## Goal of the exercise
Within the entries below, the lines from the one with "reference: JOB999 -> JOB993" through the one with "Anti Haarbal - kip: 501" are to be set down exactly, both ends kept.

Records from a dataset
■ ■ ■ ■ ■

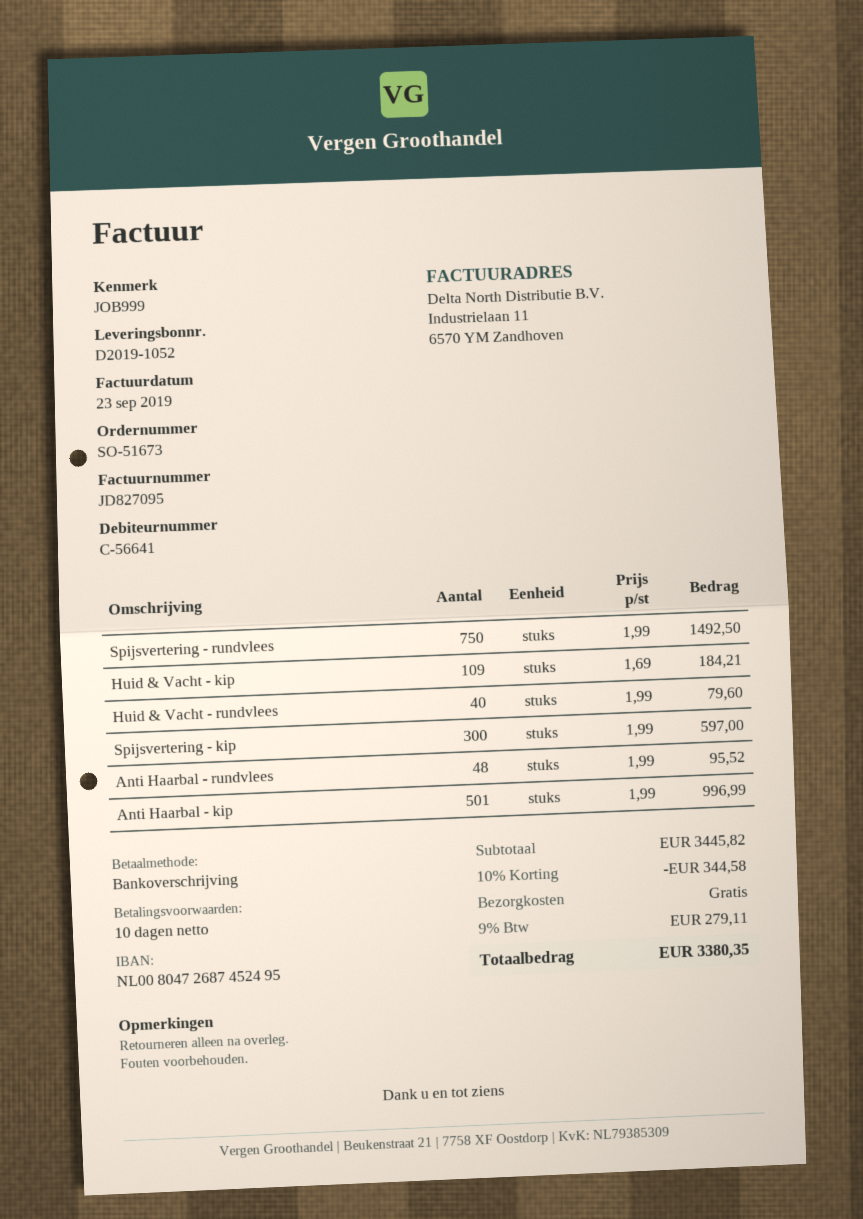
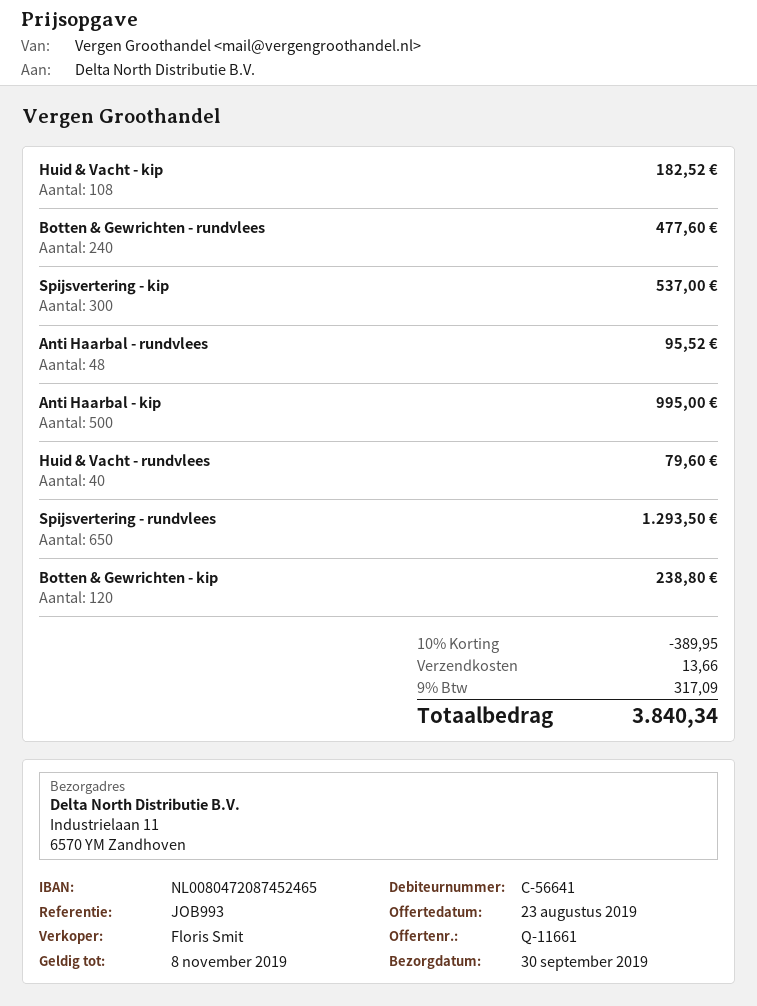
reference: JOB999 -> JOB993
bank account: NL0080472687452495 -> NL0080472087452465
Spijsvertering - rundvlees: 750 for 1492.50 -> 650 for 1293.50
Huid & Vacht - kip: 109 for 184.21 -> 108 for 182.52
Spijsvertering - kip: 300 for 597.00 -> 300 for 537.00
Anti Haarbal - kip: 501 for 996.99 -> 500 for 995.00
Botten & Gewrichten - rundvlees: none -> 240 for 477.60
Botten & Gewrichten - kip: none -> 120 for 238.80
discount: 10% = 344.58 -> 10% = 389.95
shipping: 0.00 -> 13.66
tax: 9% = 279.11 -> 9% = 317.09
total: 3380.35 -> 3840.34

■ ■ ■ ■ ■

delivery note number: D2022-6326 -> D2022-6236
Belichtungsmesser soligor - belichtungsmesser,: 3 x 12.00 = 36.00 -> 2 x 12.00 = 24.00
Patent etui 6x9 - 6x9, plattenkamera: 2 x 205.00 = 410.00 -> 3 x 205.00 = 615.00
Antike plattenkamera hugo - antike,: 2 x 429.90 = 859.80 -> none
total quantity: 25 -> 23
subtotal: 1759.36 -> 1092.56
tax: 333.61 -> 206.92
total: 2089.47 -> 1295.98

■ ■ ■ ■ ■

## Written answer
reference: JOB999 -> JOB993
bank account: NL0080472687452495 -> NL0080472087452465
Spijsvertering - rundvlees: 750 for 1492.50 -> 650 for 1293.50
Huid & Vacht - kip: 109 for 184.21 -> 108 for 182.52
Spijsvertering - kip: 300 for 597.00 -> 300 for 537.00
Anti Haarbal - kip: 501 for 996.99 -> 500 for 995.00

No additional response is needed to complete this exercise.